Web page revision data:
= = = = = = =
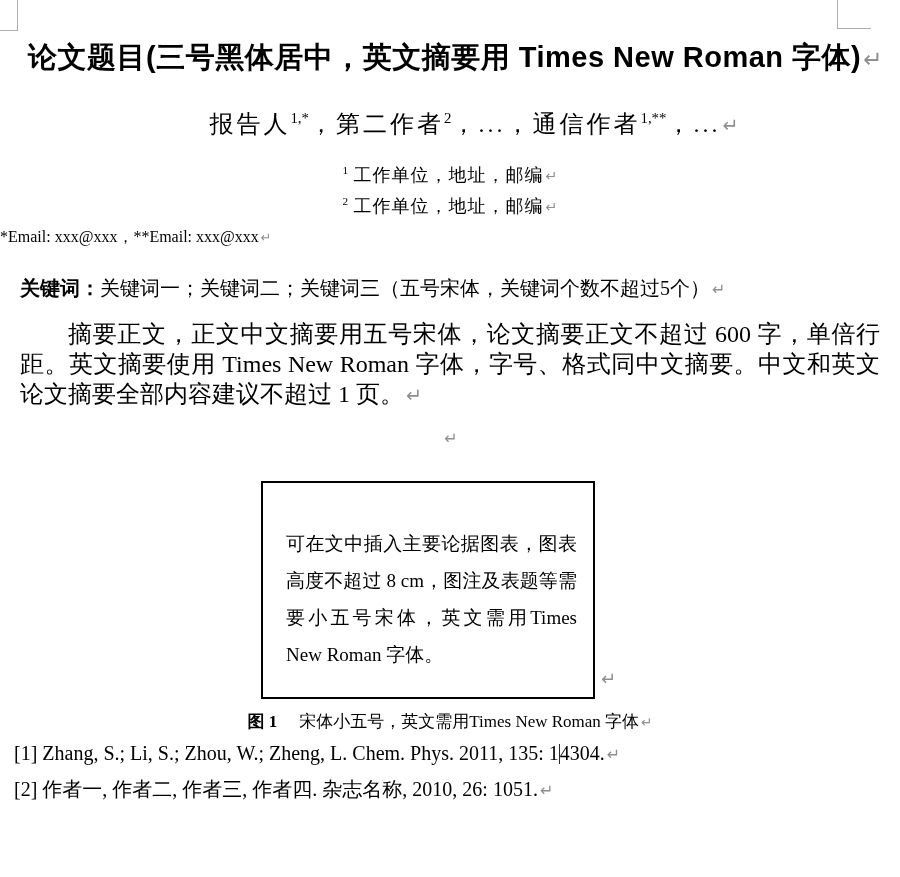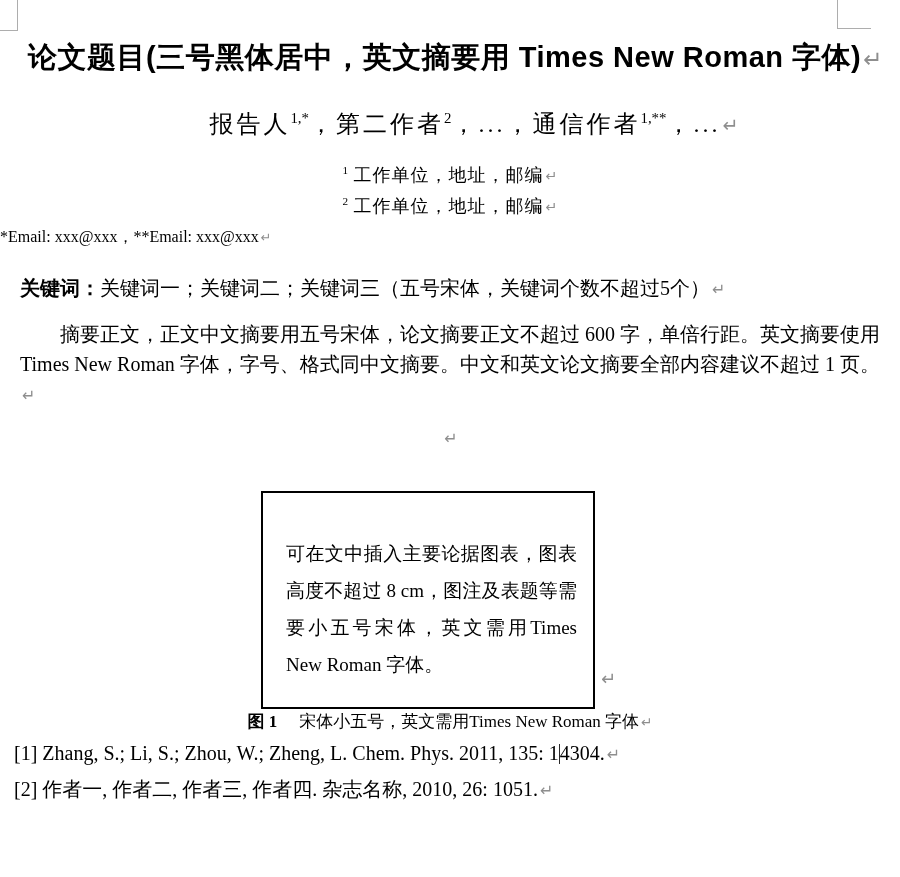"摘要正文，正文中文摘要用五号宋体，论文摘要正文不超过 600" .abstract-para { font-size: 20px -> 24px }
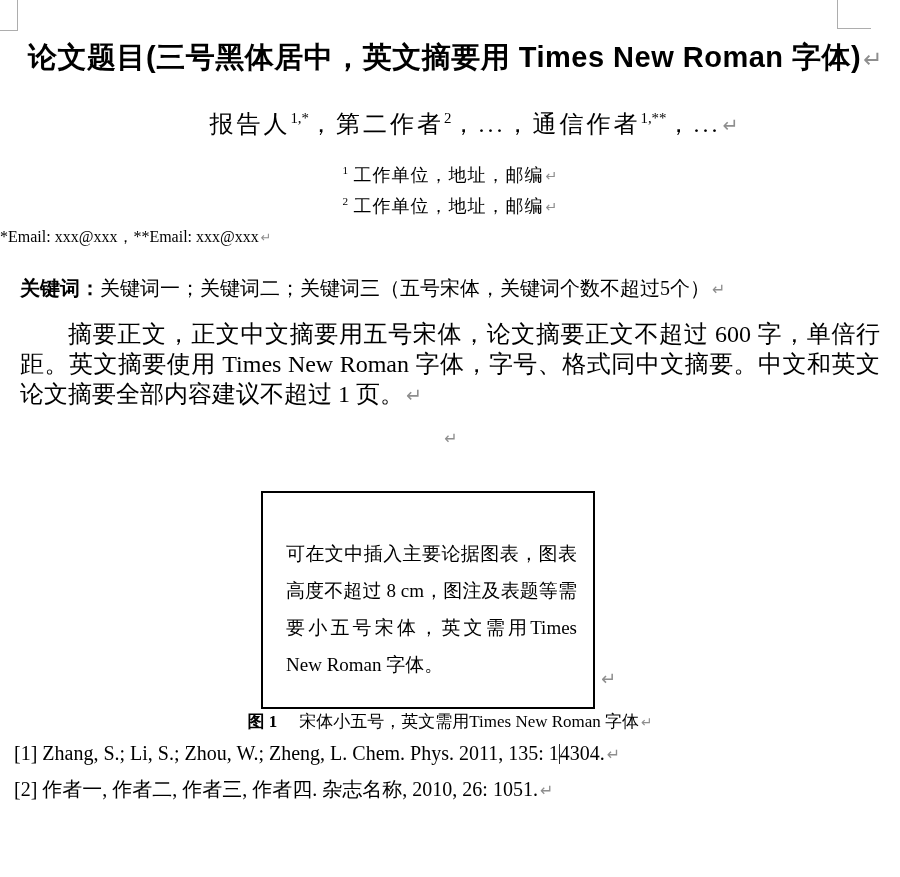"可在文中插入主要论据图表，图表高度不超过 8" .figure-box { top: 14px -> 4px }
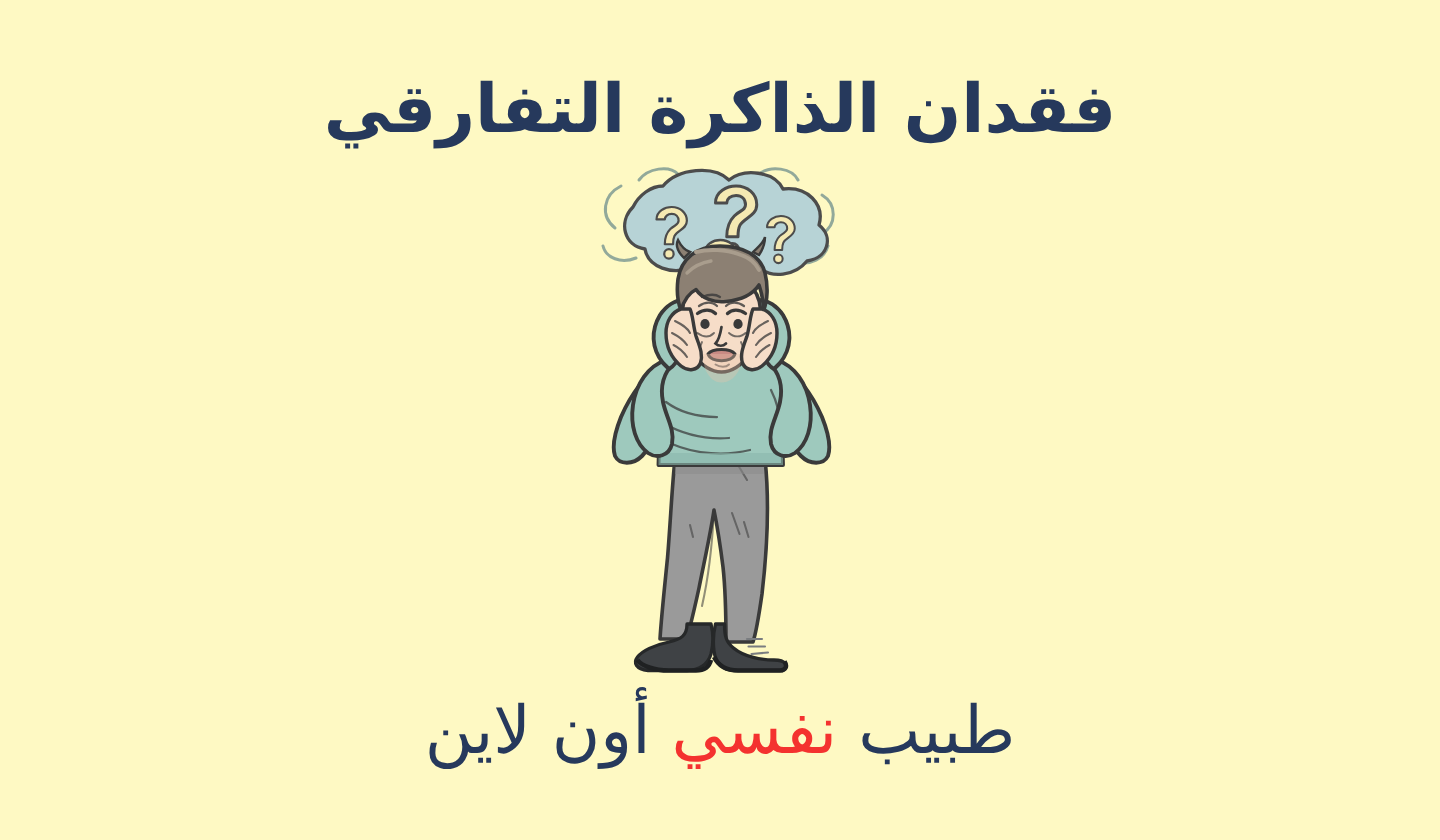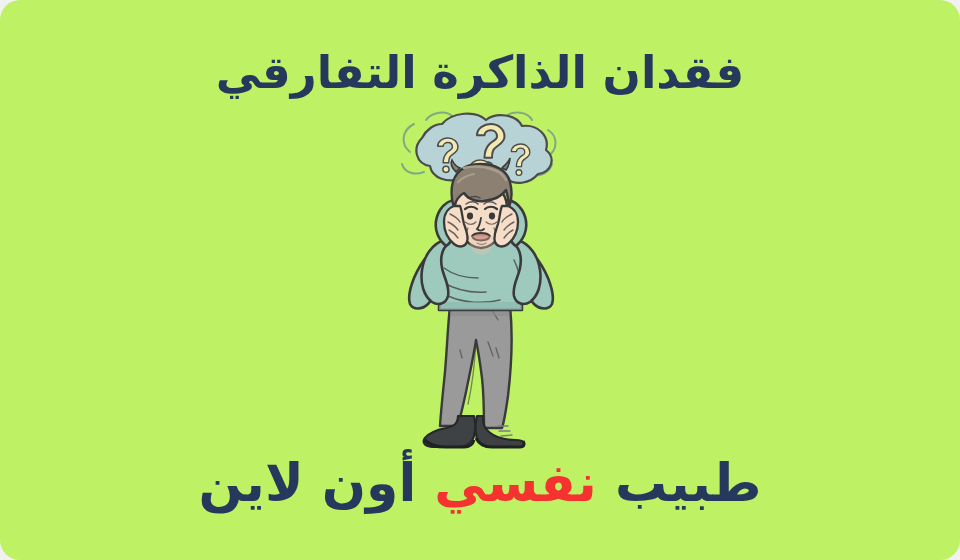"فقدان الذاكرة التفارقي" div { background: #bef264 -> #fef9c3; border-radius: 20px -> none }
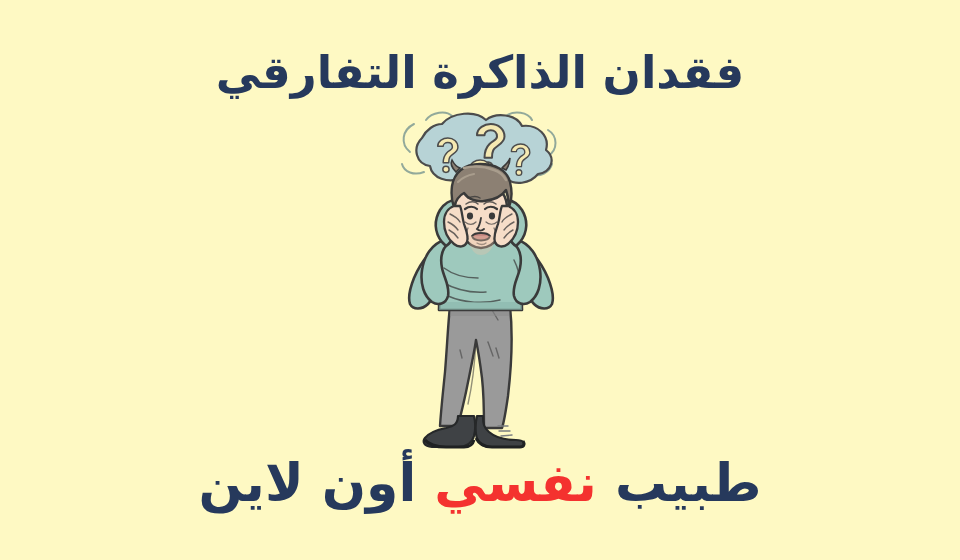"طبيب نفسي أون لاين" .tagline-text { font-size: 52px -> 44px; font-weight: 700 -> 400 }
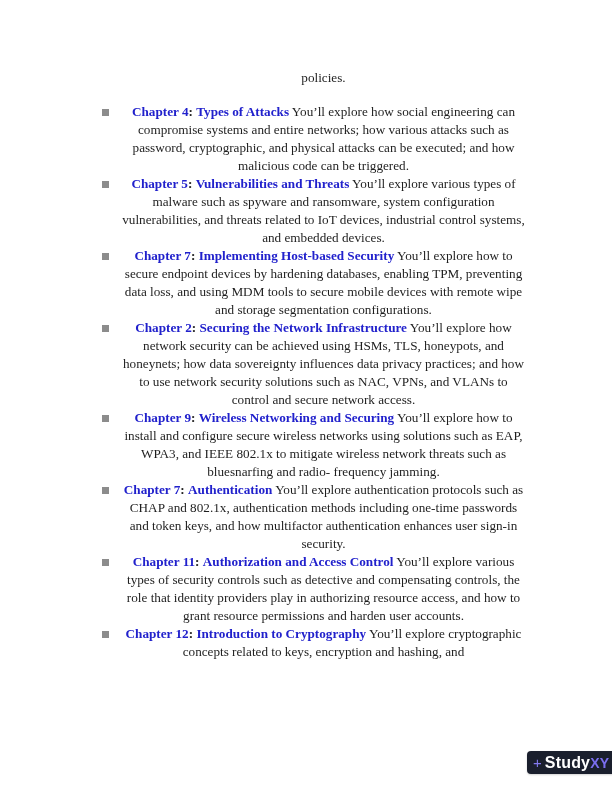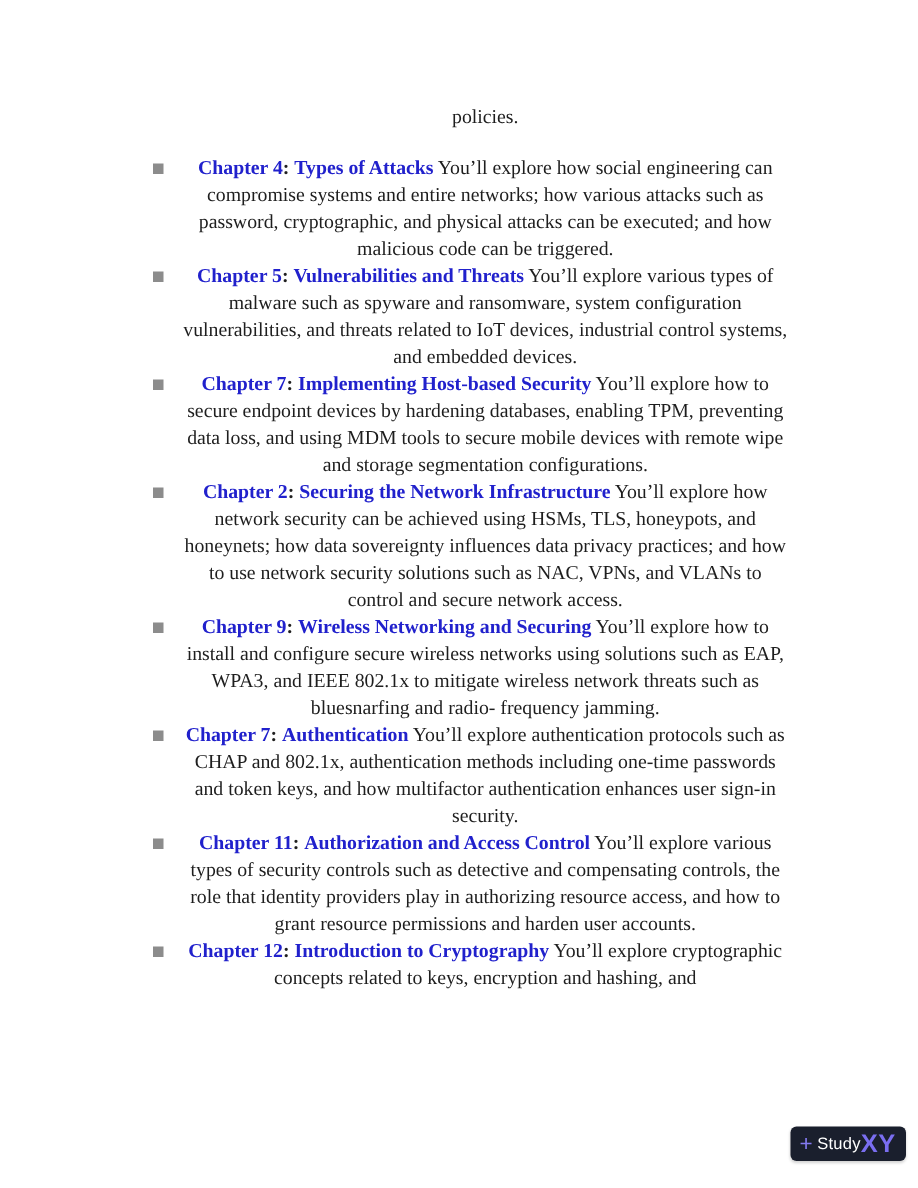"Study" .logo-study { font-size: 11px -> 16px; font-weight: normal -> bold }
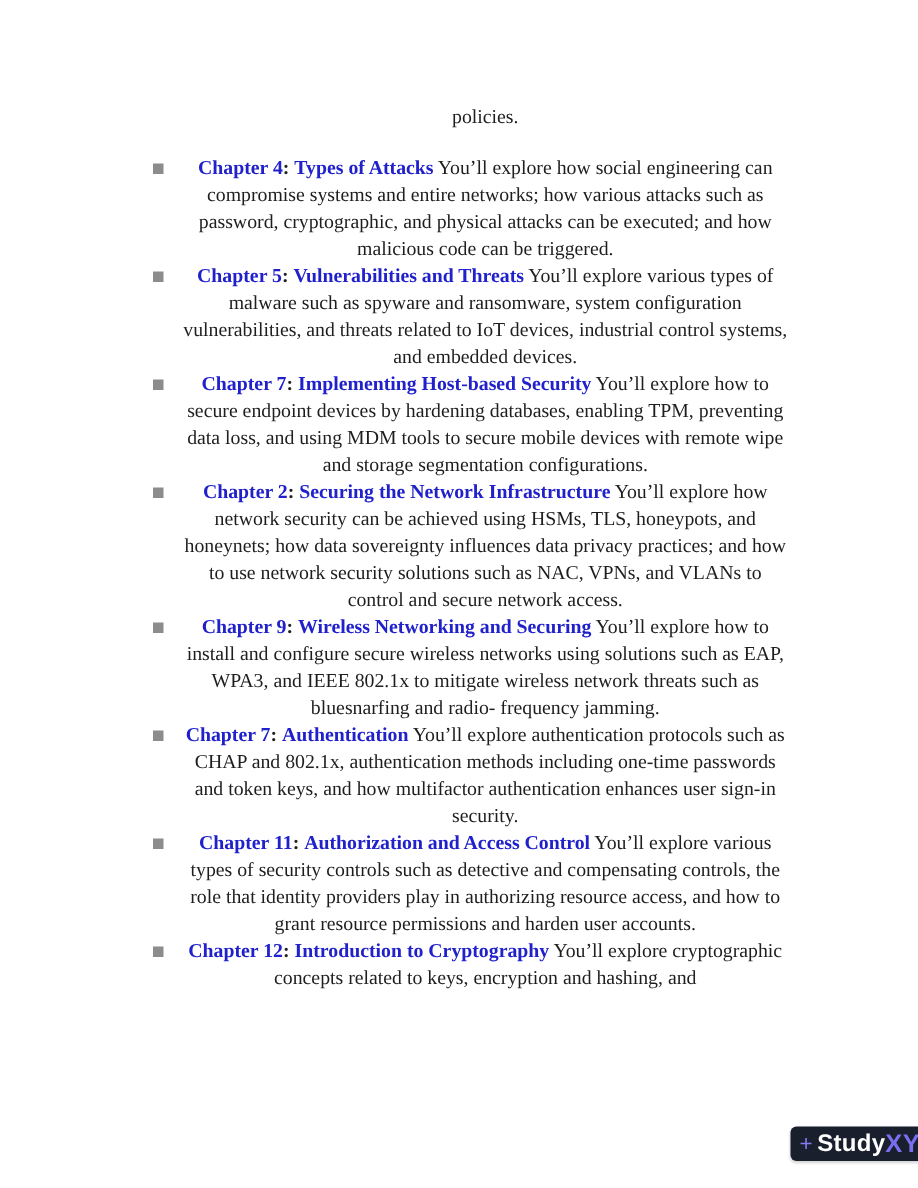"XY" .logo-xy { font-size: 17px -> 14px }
= = = = = = =
• **EXERCISE**: Word for word, retype the lines from the one that contains "background: #bef264 ->" through the final line of the data, both ends included, excluding pictures.

• **OUTPUT**:
"فقدان الذاكرة التفارقي" div { background: #bef264 -> #fef9c3; border-radius: 20px -> none }
"طبيب نفسي أون لاين" .tagline-text { font-size: 52px -> 44px; font-weight: 700 -> 400 }
"Study" .logo-study { font-size: 11px -> 16px; font-weight: normal -> bold }
"XY" .logo-xy { font-size: 17px -> 14px }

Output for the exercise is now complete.